Questo tipo di educazione ha cinque fasi principali: 1) Lo sviluppo del proprio potere di
concentrazione e della capacità di attenzione. 2) Lo sviluppo delle capacità di espansione,
allargamento, complessità e ricchezza del proprio potenziale mentale. 3) La capacità di organizzare
le proprie idee attorno ad un’idea centrale, un ideale superiore o comunque un’idea sovrana e
luminosa che servirà da guida nella vita. 4) Il controllo dei propri pensieri, rifiutando quelli
indesiderati per abituarsi a pensare solo a ciò che si vuole e quando lo si vuole. 5) Lo sviluppo di
un silenzio mentale, una perfetta calma che diviene ricettività sempre più grande alle ispirazioni
provenienti dalle regioni superiori dell’essere.

Come ho potuto constatare da quando mi interesso di piccoli esseri umani, una delle cose che
ostacola di più il loro progresso mentale è la costante dispersione del pensiero che usa vagare di
qua e di là come una farfallina da un fiore all’altro, e che, per fermarlo e stabilizzarlo, loro
fanno un grande sforzo. Tuttavia ho anche notato che come li si interessa ad una cosa, la loro
attenzione è totale, distrarli diventa difficile oltre che abbastanza sbagliato. Credo che favorire
l’attenzione e la concentrazione sia molto utile. Basterebbe anche solo non interromperli in quello
che si sono impegnati a fare, cosa piuttosto difficile, ma non impossibile se si è padroni di sé, se
ci sta a cuore lo sviluppo armonico dei nostri figli e soprattutto se disponiamo di una grande
pazienza. Rimane comunque tutto affidato all’abilità di chi educa i giovani, renderli a poco a poco
capaci di un costante sforzo di attenzione e di un potere di assorbimento sempre più totale rispetto
al lavoro che c’è da fare. Sono validi tutti i mezzi per sviluppare questa facoltà, dai giochi alle
ricompense ma se vogliamo possiamo ottenere grandi cose con l’ attenzione psicologica verso il
bambino per suscitare l’interesse, il gusto per il lavoro, la volontà per progredire. L’importante è
ottenere l’amore per l’apprendere, e tutte le circostanze tutti gli avvenimenti abituali sono
occasioni costantemente rinnovate di apprendere ancora e sempre di più. E’ fondamentale che, a
scuola come a casa, i piccoli vengano stimolati molto di più sulla crescita della comprensione che
su quella della memoria. Non si può sapere che ciò che si è compreso e ciò che si è comprende non si
scorda più. E guai a rifiutarsi di spiegare il come ed il perché delle cose.

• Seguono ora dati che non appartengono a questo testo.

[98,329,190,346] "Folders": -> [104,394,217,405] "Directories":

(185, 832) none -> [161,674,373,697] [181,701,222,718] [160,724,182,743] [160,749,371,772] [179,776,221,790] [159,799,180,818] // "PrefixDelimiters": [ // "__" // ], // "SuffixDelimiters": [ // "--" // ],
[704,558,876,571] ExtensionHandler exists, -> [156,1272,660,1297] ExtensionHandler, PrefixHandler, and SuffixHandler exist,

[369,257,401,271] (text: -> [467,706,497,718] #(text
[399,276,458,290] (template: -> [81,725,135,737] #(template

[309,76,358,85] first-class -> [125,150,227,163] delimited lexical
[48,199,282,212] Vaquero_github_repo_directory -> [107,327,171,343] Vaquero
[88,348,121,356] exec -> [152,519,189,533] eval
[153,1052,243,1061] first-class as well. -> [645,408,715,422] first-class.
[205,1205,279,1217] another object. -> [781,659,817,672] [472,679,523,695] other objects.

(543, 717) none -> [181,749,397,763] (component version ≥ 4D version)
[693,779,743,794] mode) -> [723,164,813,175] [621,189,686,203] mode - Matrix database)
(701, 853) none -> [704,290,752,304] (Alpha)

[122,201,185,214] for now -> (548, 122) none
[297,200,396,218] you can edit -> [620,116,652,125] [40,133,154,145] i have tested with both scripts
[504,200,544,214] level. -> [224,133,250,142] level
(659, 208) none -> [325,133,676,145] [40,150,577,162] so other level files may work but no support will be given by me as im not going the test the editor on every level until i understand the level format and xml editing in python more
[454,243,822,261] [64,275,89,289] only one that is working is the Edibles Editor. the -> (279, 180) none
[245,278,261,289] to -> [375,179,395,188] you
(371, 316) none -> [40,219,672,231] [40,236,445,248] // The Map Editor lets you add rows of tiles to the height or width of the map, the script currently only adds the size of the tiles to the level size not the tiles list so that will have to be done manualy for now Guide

E’ molto facile risvegliare l’intelligenza dei piccoli se si risponde con chiarezza alle loro
innumerevoli domande. La ragione per cui molti bambini a scuola fanno fatica a concentrarsi per
imparare può essere trovata, oltre che per il fatto di essere in troppi in classe con cui dividere
il sapere, anche nell’incapacità dell’insegnante a rendersi interessante. Per prevenire questo danno
sarà importantissimo cercare di provocare in loro il gusto per la buona lettura: tutti i giornalini
che si trovano in commercio adesso lasciano il tempo che trovano, ma un buon libro adatto alla loro
età, può fare miracoli; un libro di qualità, letto a puntate ogni sera prima di dormire si imprime
nella memoria durante il sonno e facilmente favorisce sogni bellissimi. Mia figlia comincia adesso
che ha sette anni a leggere con un po’ di disinvoltura e vedo che ogni occasione è buona per lei per
soddisfare la sua naturale curiosità della parola scritta. Lo fa con un godimento che mi commuove e
farò del mio meglio per stimolare nella maniera giusta questa sua inclinazione. Un mio carissimo
amico di Vicenza, dotato di una buona cultura ed un ottimo uso della parola e del cervello, mi
raccontava che nei suoi ricordi di bambino una delle abitudini più belle che i suoi genitori gli
avevano trasmesso era che quando uscivano al sabato per andare a fare quattro passi rilassanti in
centro lo lasciavano, come premio per essere stato bravo, anche un’ora da Galla, la libreria più
fornita della città a sognare tra tutti quei libri, dandogli la possibilità di sceglierne uno per
portarselo a casa al loro ritorno. Questi genitori forse non hanno creato un genio con ciò ma
sicuramente una persona dalla mentalità aperta e disponibile al dialogo, una persona che è riuscita
a sviluppare un potenziale mentale superiore alla media. Per aumentare l’elasticità mentale dei
bambini non si deve solo badare al numero e alla varietà delle materie studiate ma far loro
comprendere che ci sono molti modi per affrontare uno stesso problema sia pratico che intellettuale,
di considerarlo e di risolverlo. Questo toglie rigidità al loro cervello, arricchendo il loro
pensiero e li preparerà ad una sintesi più complessa e comprensiva.

In questo modo acquisiranno il senso della relatività del sapere mentale e piano piano risveglieremo
in loro l’aspirazione ad una fonte di conoscenza più vera. Crescendo poi, la sfera mentale del
bambino matura ed acquisisce una maggiore capacità di avere idee generali e con loro un logico
bisogno di certezze per creare la base di una costruzione mentale che permetterà di mettere in
ordine tutte le nozioni che si sono accumulate nel cervello. Una classificazione necessaria contro
l’inevitabile caos che si produrrebbe nel suo cervello, che deve essere guidata con saggezza da chi
si sta occupando della sua educazione. Insegnamo loro a considerare ogni problema da tutti i punti
di vista possibili, per ottenere da loro pensieri attivi e creativi e per ottenere ciò il pensiero
dovrà essere la sintesi naturale e logica di tutti i punti di vista adottati. Se vogliamo creare una
forza dinamica e costruttrice dovremo aver molta cura nella scelta dell’idea centrale nella nostra
sintesi mentale perché questa le darà valore e dovremo coltivare questa abitudine con costante
dedizione. La sfera mentale per mantenere la sua giovinezza nel tempo ed il suo naturale vigore,
dovrà progredire giorno per giorno, rivedere le nozioni alla luce di nuove conoscenze, allargare la
propria visione globale, riorganizzare costantemente le proprie idee affinché siano tutte al loro
posto, per avere un armonioso ordine mentale.